PROBLEM DESCRIPTION = What lines of the data below hold the string "arrow"? Copy each one out.

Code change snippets
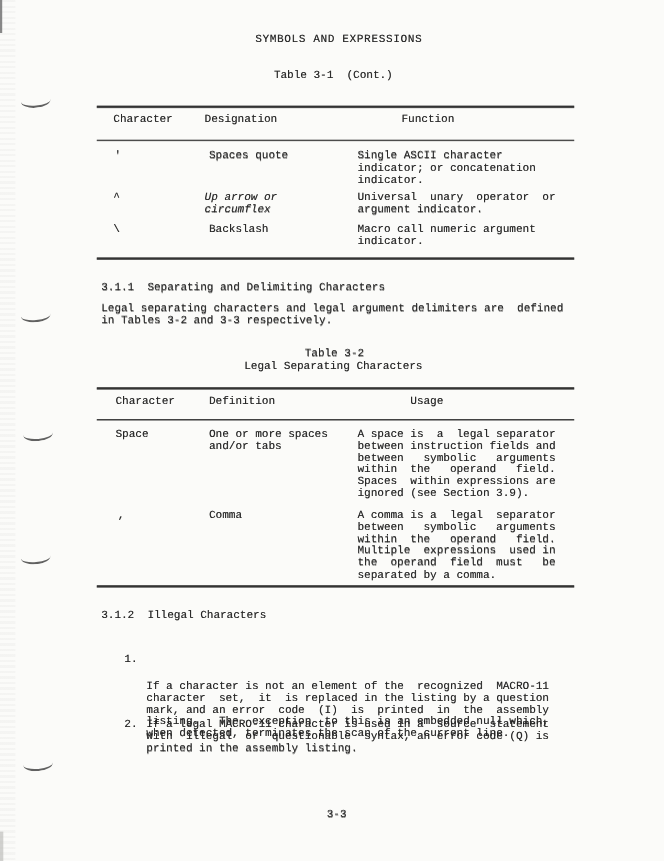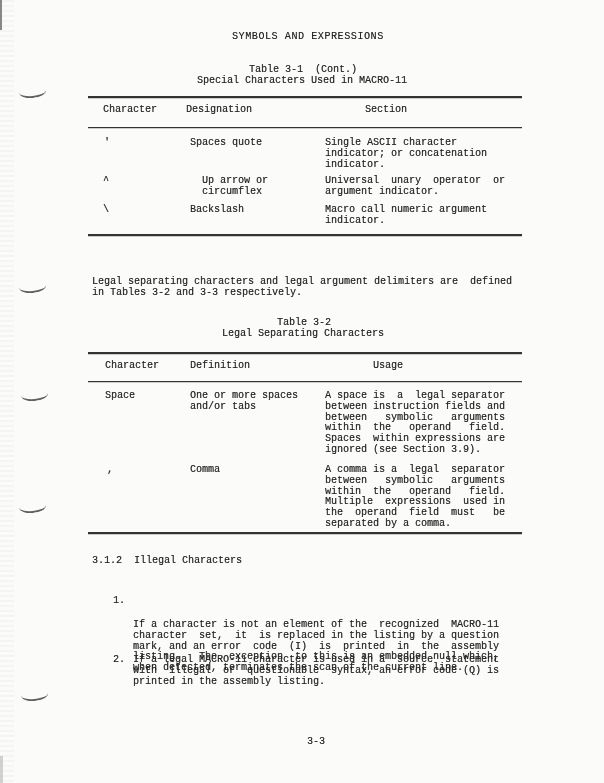--- a/index.html
+++ b/index.html
@@ -50,7 +50,6 @@
   <div class="t" style="left:232px;top:32px;letter-spacing:0.6px;">SYMBOLS AND EXPRESSIONS</div>
 
   <div class="t" style="left:249px;top:65px;">Table 3-1  (Cont.)</div>
-  <div class="t" style="left:197px;top:76px;">Special Characters Used in MACRO-11</div>
 
   <div class="rule thick" style="top:96px;"></div>
   <div class="t" style="left:103px;top:105px;">Character</div>

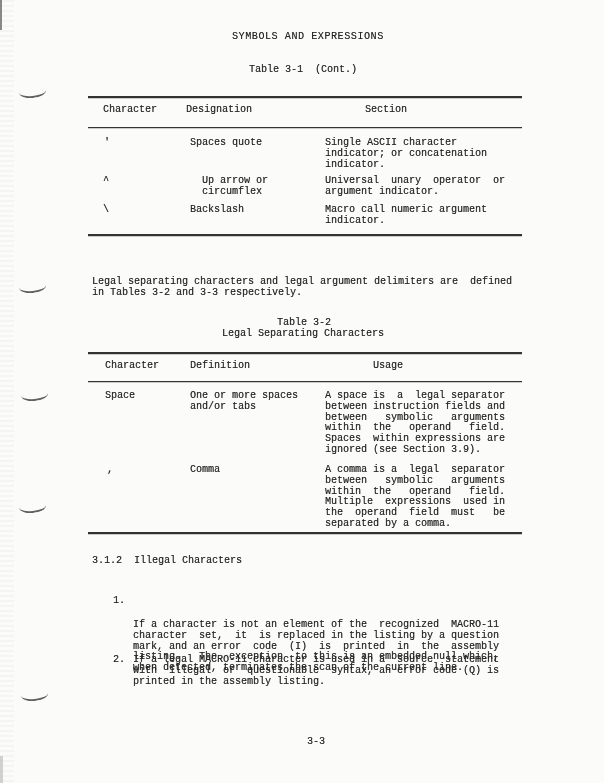--- a/index.html
+++ b/index.html
@@ -54,7 +54,7 @@
   <div class="rule thick" style="top:96px;"></div>
   <div class="t" style="left:103px;top:105px;">Character</div>
   <div class="t" style="left:186px;top:105px;">Designation</div>
-  <div class="t" style="left:365px;top:105px;">Section</div>
+  <div class="t" style="left:365px;top:105px;">Function</div>
   <div class="rule" style="top:127px;"></div>
 
   <div>

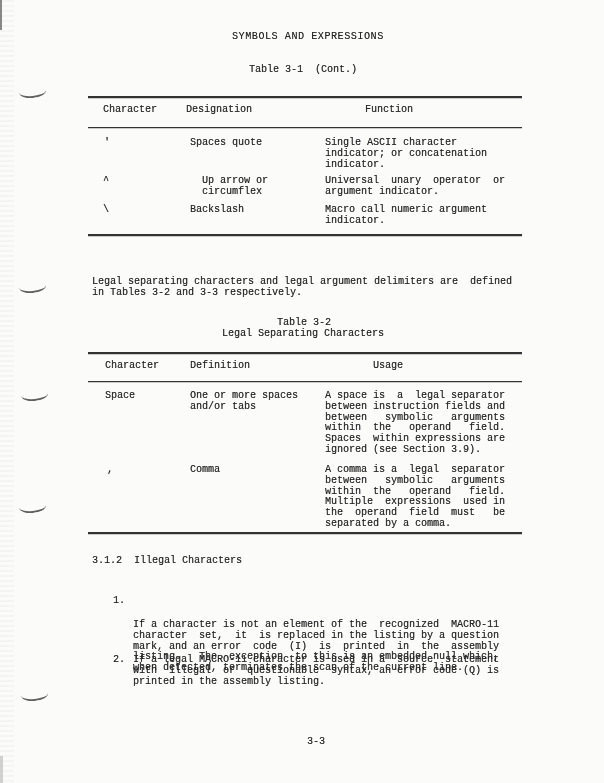--- a/index.html
+++ b/index.html
@@ -66,7 +66,7 @@
   </div>
   <div>
     <div class="t" style="left:103px;top:176px;">^</div>
-    <div class="t" style="left:202px;top:176px;">Up arrow or
+    <div class="t" style="left:186px;top:176px;font-style:italic;">Up arrow or
 circumflex</div>
     <div class="t" style="left:325px;top:176px;">Universal  unary  operator  or
 argument indicator.</div>

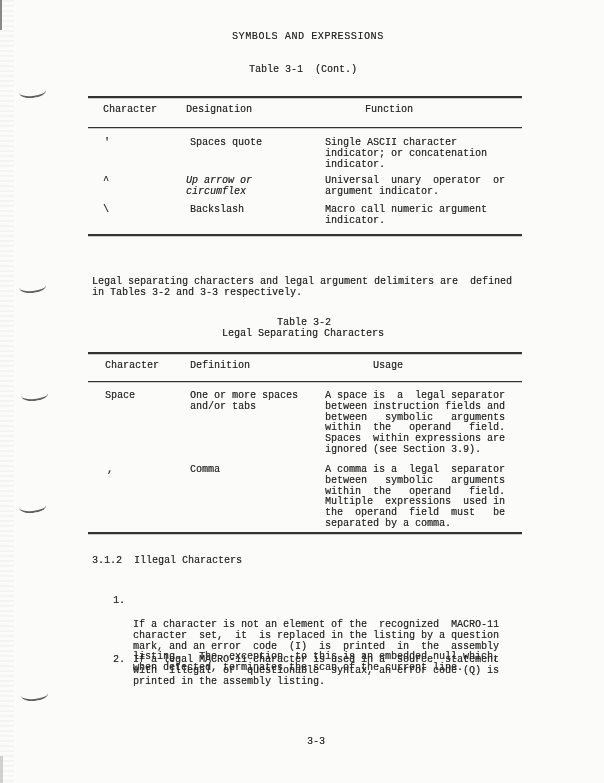--- a/index.html
+++ b/index.html
@@ -79,6 +79,7 @@
   </div>
   <div class="rule thick" style="top:234px;"></div>
 
+  <div class="t" style="left:92px;top:258px;">3.1.1  Separating and Delimiting Characters</div>
   <div class="t" style="left:92px;top:277px;">Legal separating characters and legal argument delimiters are  defined
 in Tables 3-2 and 3-3 respectively.</div>
 

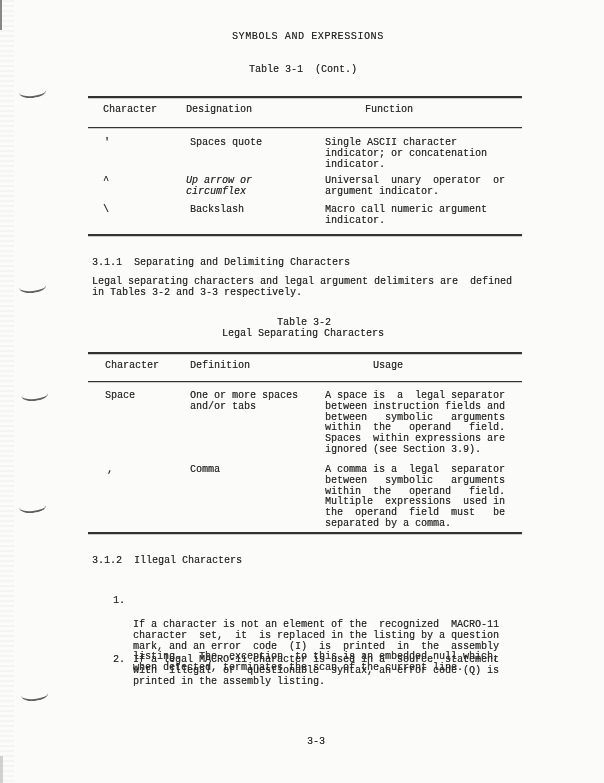--- a/index.html
+++ b/index.html
@@ -132,7 +132,7 @@
 printed in the assembly listing.</div>
   </div>
 
-  <div class="t" style="left:297px;top:737px;margin-left:10px;">3-3</div>
+  <div class="t" style="left:297px;top:737px;">3-3</div>
 
 </div>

EXERCISE SOLUTION =
-    <div class="t" style="left:202px;top:176px;">Up arrow or
+    <div class="t" style="left:186px;top:176px;font-style:italic;">Up arrow or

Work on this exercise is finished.